Lane’s worked on his shooting and his faceoffs, and that practice time has paid off. With plenty of hockey left to be played this season, he’s already well surpassed his career high in points for a season — at 25 points through 30 games in 2015-16, third-best on the team. He’s nearly doubled his goal total from last year, with 14 this season compared to 2014-15’s total of eight.
This year, he’s comfortably moved into a top-six role, centering fellow classmate Ahti Oksanen, who leads the team in scoring with 33 points, and freshman Jordan Greenway, who has tallied at least one point in 13 of his last 17 games. Lane attributes them for much of his success this season.

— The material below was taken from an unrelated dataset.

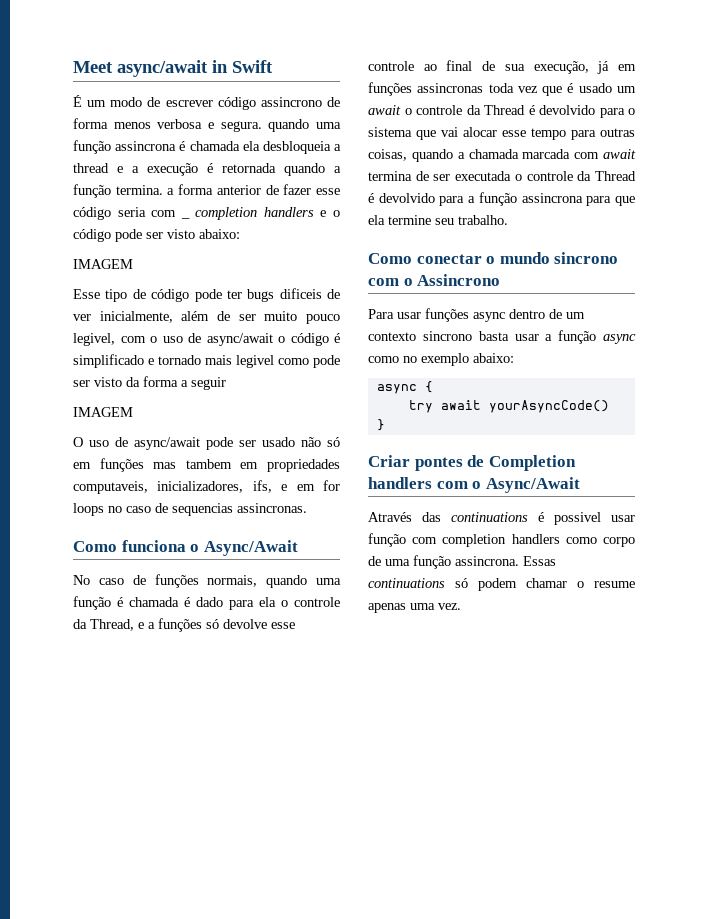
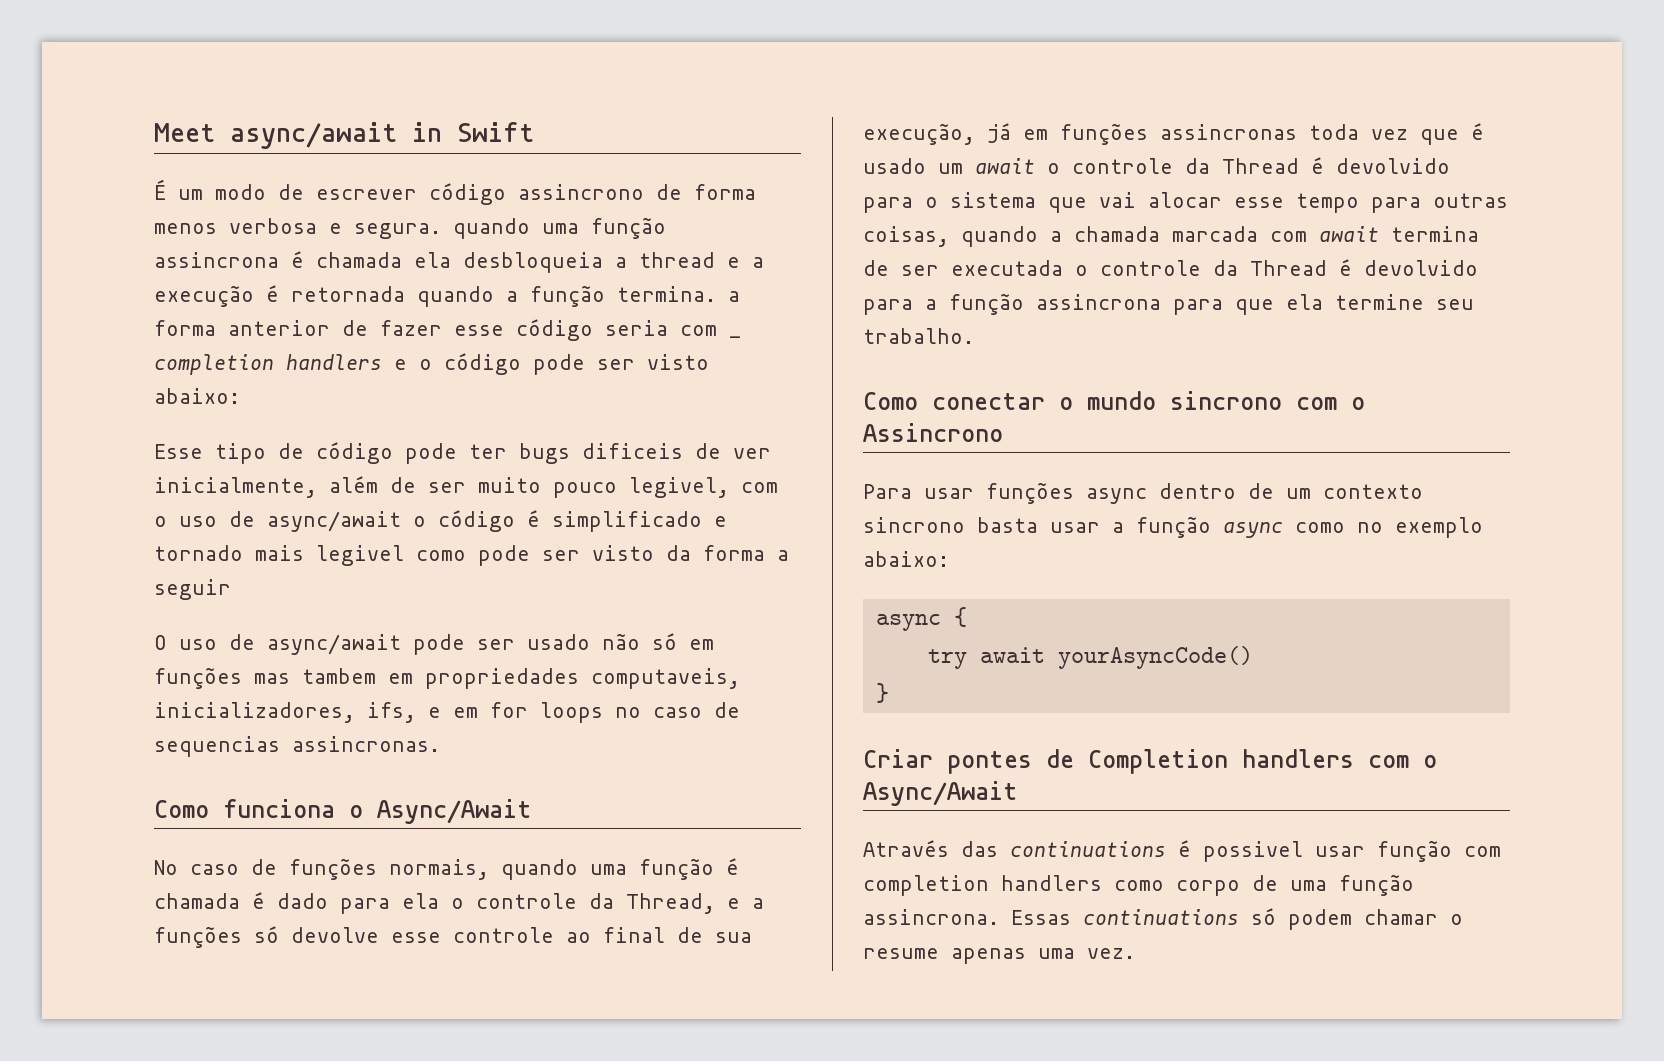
[73,259,133,269] // IMAGEM -> (240, 396) none
[73,407,133,417] // IMAGEM -> (231, 589) none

After posting ratings of minus-6, minus-5 and plus-3 in his first three seasons, respectively, he now holds a plus-20 mark for his senior season.
Lane plans to take hockey as far as it will take him, but isn’t too focused on post-graduation plans yet. (His mother does note, however, that he wants a future job where he can keep golfing and playing occasional online bingo for money — his favorite hobbies. Lane personally ranks himself as a top-five golfer on BU’s team.)
But for now, it’s about what lies immediately ahead — winning games, winning trophies, winning a national championship. It’s the “unfinished business,” as he called it.
“He’s just a winner,” O’Regan said. “He wants to win at everything he does.”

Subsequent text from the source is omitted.